Earnings Outlook is Grim
Lucid’s Q4 2022 delivery numbers missed again, but by a wider margin than before. Deliveries of 1,932 units in Q4 were 52% below plans of 4,063 units, but the stock rose on the announcement most likely because full-year production of 7,180 units was above Lucid’s plans of 6,000 to 7,000 units. Obviously, no one buying the stock stopped to wonder what the excess inventory would do to free cash flow.
What the market didn’t digest is this: Lucid’s CEO stated on the Q3 2022 earnings call that they were “firmly producing 300 units/week exiting Q3”. However, the Q4 2022 production number of 3,493 equates to only 268/week, which points to some kind of production glitch again all those unsold vehicles are in transit.
2022 Results: Revenues for 2022 should come in at $598m versus consensus of $672m and GAAP net losses should be $1.5bn, which is in line with consensus.
Delivery Growth on Tesla’s Cadence Points to Lower Earnings than the Street: Using the same pace of delivery growth that Tesla had from 2012, Lucid should only see around 20,000 units in 2023 (Street is at 24,000) and 32,000 units in 2024 (Street is at 42,500). If Lucid tracks Tesla’s pace of ramp up, this should lead to revenues of only $4.5bn in 2026 versus consensus estimates of $12bn. Unlike the Street, it seems unlikely that Lucid becomes profitable in 2027. It took Tesla 8 years to become profitable with literally no competition. Consensus estimates believe it will only take Lucid 6 years with tons of competition on the horizon.
Lower Prices and Higher Costs in 2023: As raw materials like lithium spike intensely in 2023, Lucid should see its ASPs drop by at least 27% YoY, leading to higher gross losses. R&D should also weigh on earnings in 2023 as Lucid prepares for the launch of its Gravity SUV in 1H 2024 (Gravity was originally scheduled to go on sale in 2023). This could cause all sorts of problems for Lucid, as they try to ramp production of various versions of the Lucid Air to higher volumes, while rolling out a new model.
Non-Operating Income 1.8x Revenues in 2022 but Gone in 2023: One more important earnings factor for 2023 is the removal of gains booked at the non-operating income level in 2022, which should likely provide a $1.1bn gain versus only $598m in revenues. This is a non-cash line item based on Lucid’s share price: the lower Lucid’s stock goes, the higher this non-cash gain, as it’s based on warrant valuations from the SPAC merger. The valuation gains/losses in Q3 have come down to only 30% of what they were at the start of 2022.
Based on these assumptions, 2023 net losses should nearly triple to -$2.9bn, which is worse than consensus estimates of -$2.2bn. The Street seems to be tracking Lucid’s over-ambitious delivery estimates from the July 2021 presentation package, which have already proven to be woefully wrong.

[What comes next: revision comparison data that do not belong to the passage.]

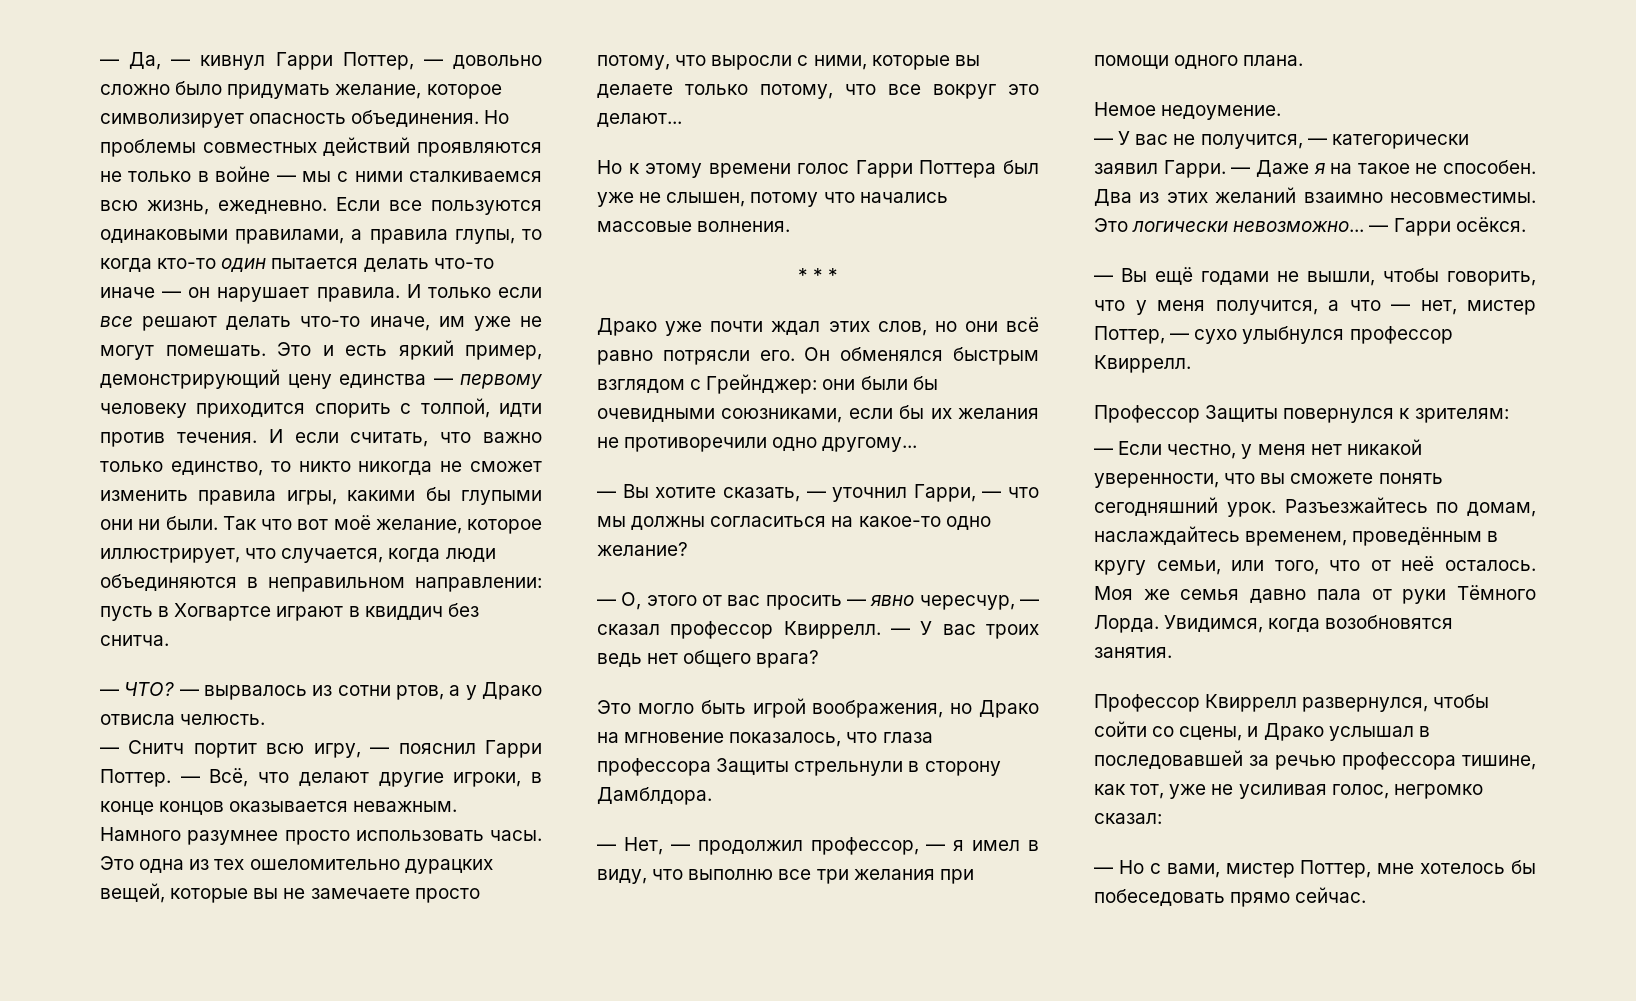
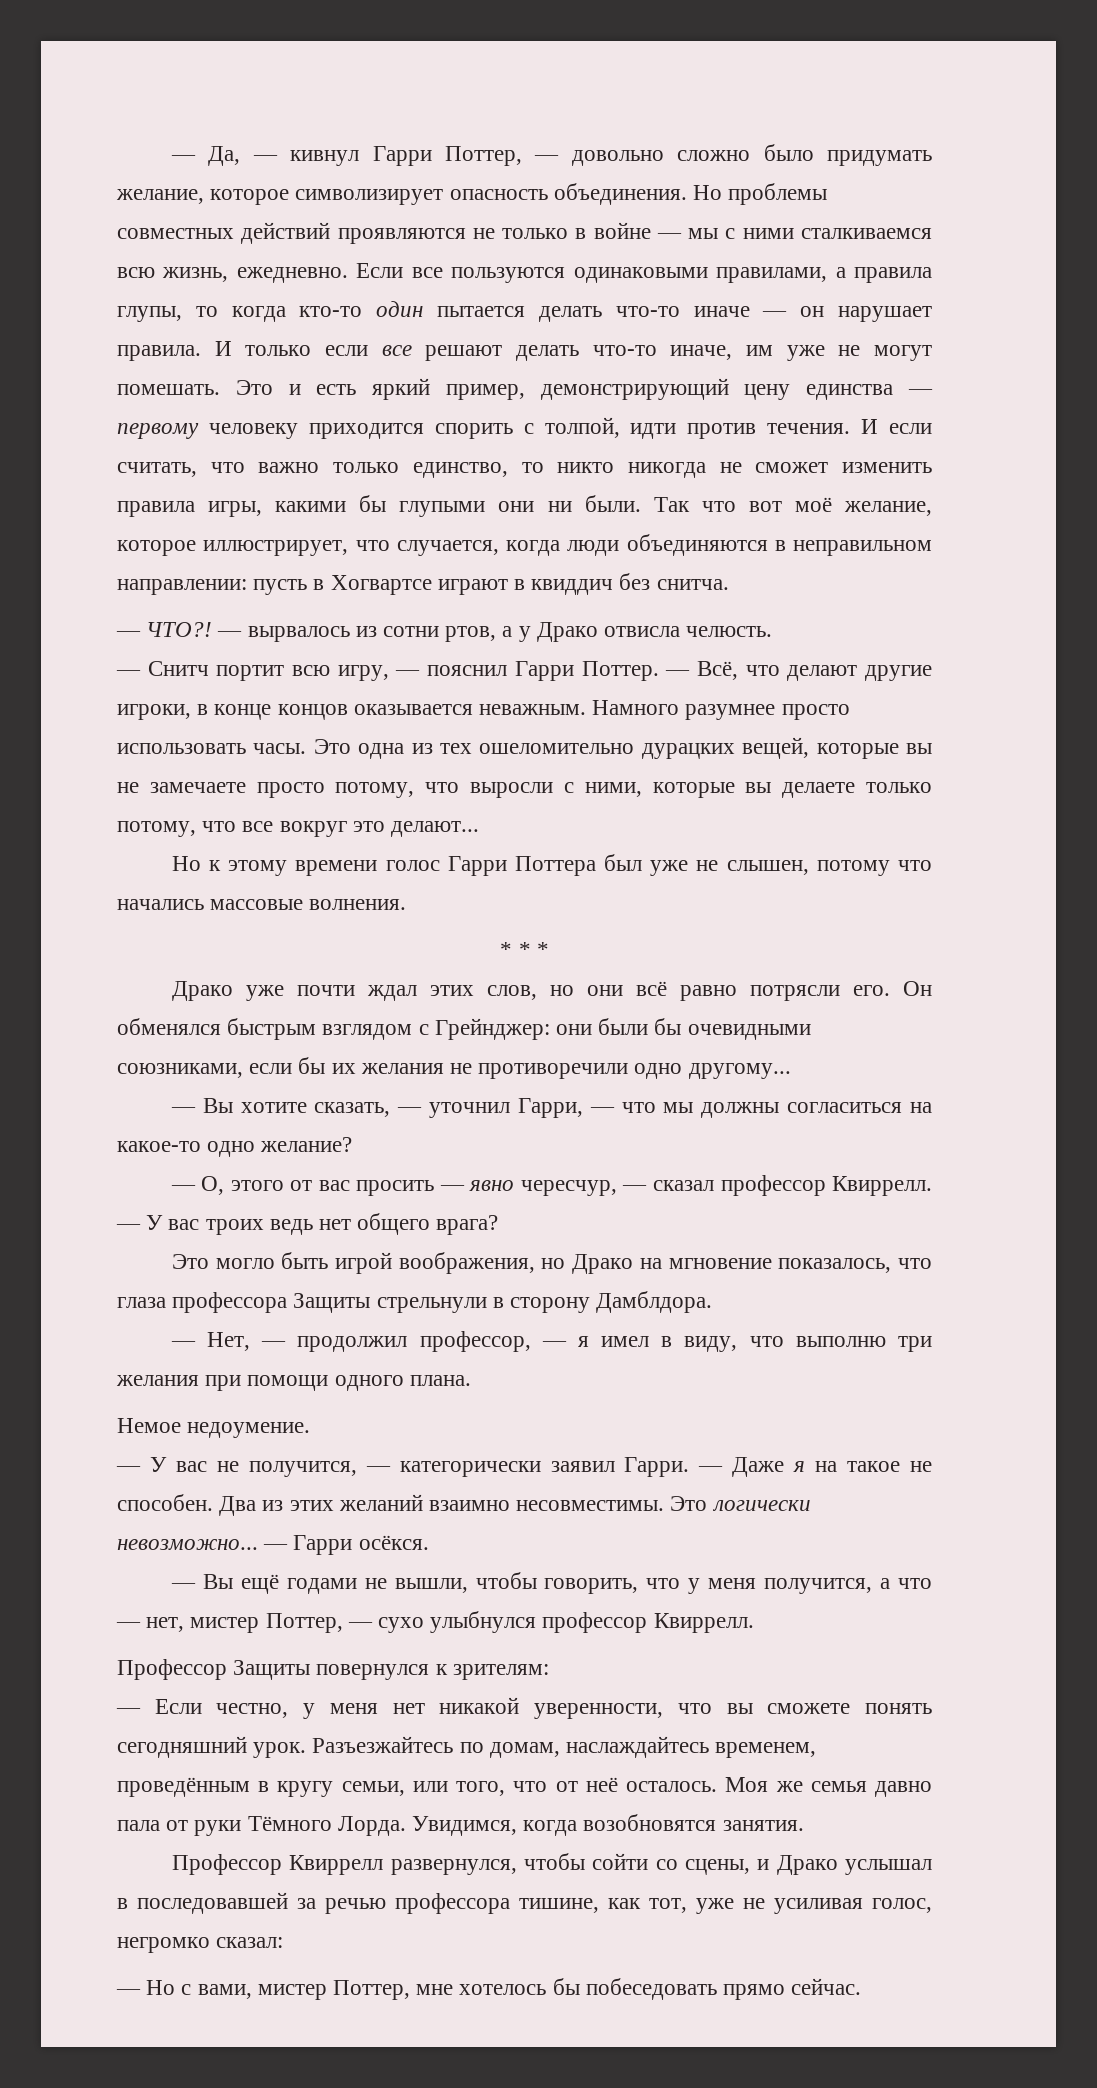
- — ЧТО?
+ — ЧТО?!
- — Нет, — продолжил профессор, — я имел в виду, что выполню все три желания при помощи одного плана.
+ — Нет, — продолжил профессор, — я имел в виду, что выполню три желания при помощи одного плана.

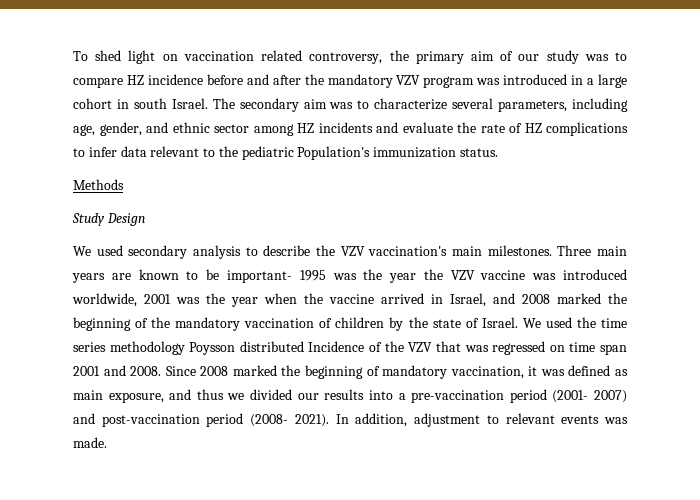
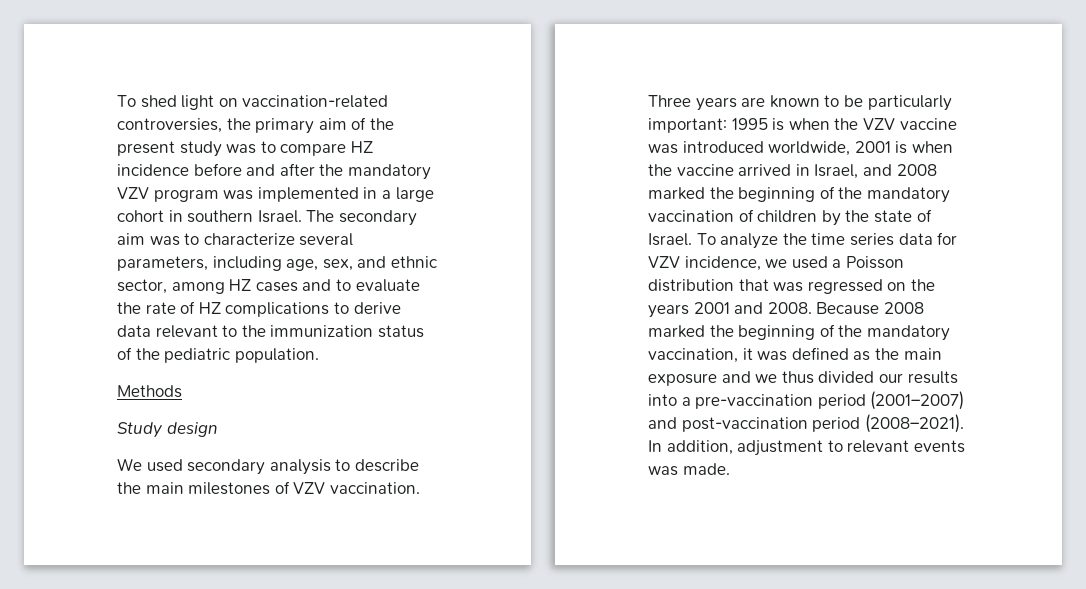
- To shed light on vaccination related controversy, the primary aim of our study was to compare HZ incidence before and after the mandatory VZV program was introduced in a large cohort in south Israel.
+ To shed light on vaccination-related controversies, the primary aim of the present study was to compare HZ incidence before and after the mandatory VZV program was implemented in a large cohort in southern Israel.
- The secondary aim was to characterize several parameters, including age, gender, and ethnic sector among HZ incidents and evaluate the rate of HZ complications to infer data relevant to the pediatric Population's immunization status.
+ The secondary aim was to characterize several parameters, including age, sex, and ethnic sector, among HZ cases and to evaluate the rate of HZ complications to derive data relevant to the immunization status of the pediatric population.
- Study Design
+ Study design
- We used secondary analysis to describe the VZV vaccination's main milestones. Three main years are known to be important- 1995 was the year the VZV vaccine was introduced worldwide, 2001 was the year when the vaccine arrived in Israel, and 2008 marked the beginning of the mandatory vaccination of children by the state of Israel.
+ We used secondary analysis to describe the main milestones of VZV vaccination. Three years are known to be particularly important: 1995 is when the VZV vaccine was introduced worldwide, 2001 is when the vaccine arrived in Israel, and 2008 marked the beginning of the mandatory vaccination of children by the state of Israel.
- We used the time series methodology Poysson distributed Incidence of the VZV that was regressed on time span 2001 and 2008.
+ To analyze the time series data for VZV incidence, we used a Poisson distribution that was regressed on the years 2001 and 2008.
- Since 2008 marked the beginning of mandatory vaccination, it was defined as main exposure, and thus we divided our results into a pre-vaccination period (2001- 2007) and post-vaccination period (2008- 2021).
+ Because 2008 marked the beginning of the mandatory vaccination, it was defined as the main exposure and we thus divided our results into a pre-vaccination period (2001–2007) and post-vaccination period (2008–2021).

Cash Burn Increases in 2023: Consensus estimates are quite dovish when it comes to Free Cash Flow, which should come to -$4.1bn in 2022 and -$6.9bn in 2023 (Street estimates are -$3.4bn in 2023 and -$2.8bn in 2023). Lucid should also see higher than expected capex in 2023 and 2024 as they slashed their 2022 spending from $2bn to $1.2bn and said that the $0.8bn would slide into 2023 and 2024.
Figure-7: Lucid Earnings Estimates
Valuations—Lucid High Multiples are Second only to Tesla
After Tesla, Lucid’s valuations are the highest in the auto industry (see Figure-8). What’s more is that Lucid’s 2023 estimated enterprise value of $22bn is more than twice that of Nissan’s and Subaru’s, 40% more than Renault’s and on par with Honda’s.
Figure-8: Lucid’s 2024 Valuations Versus Rivals
It’s highly doubtful the the Saudi Arabian sovereign wealth fund will buy out Lucid at these prices, especially after they just hedged their Lucid bet by investing in another EV start-up.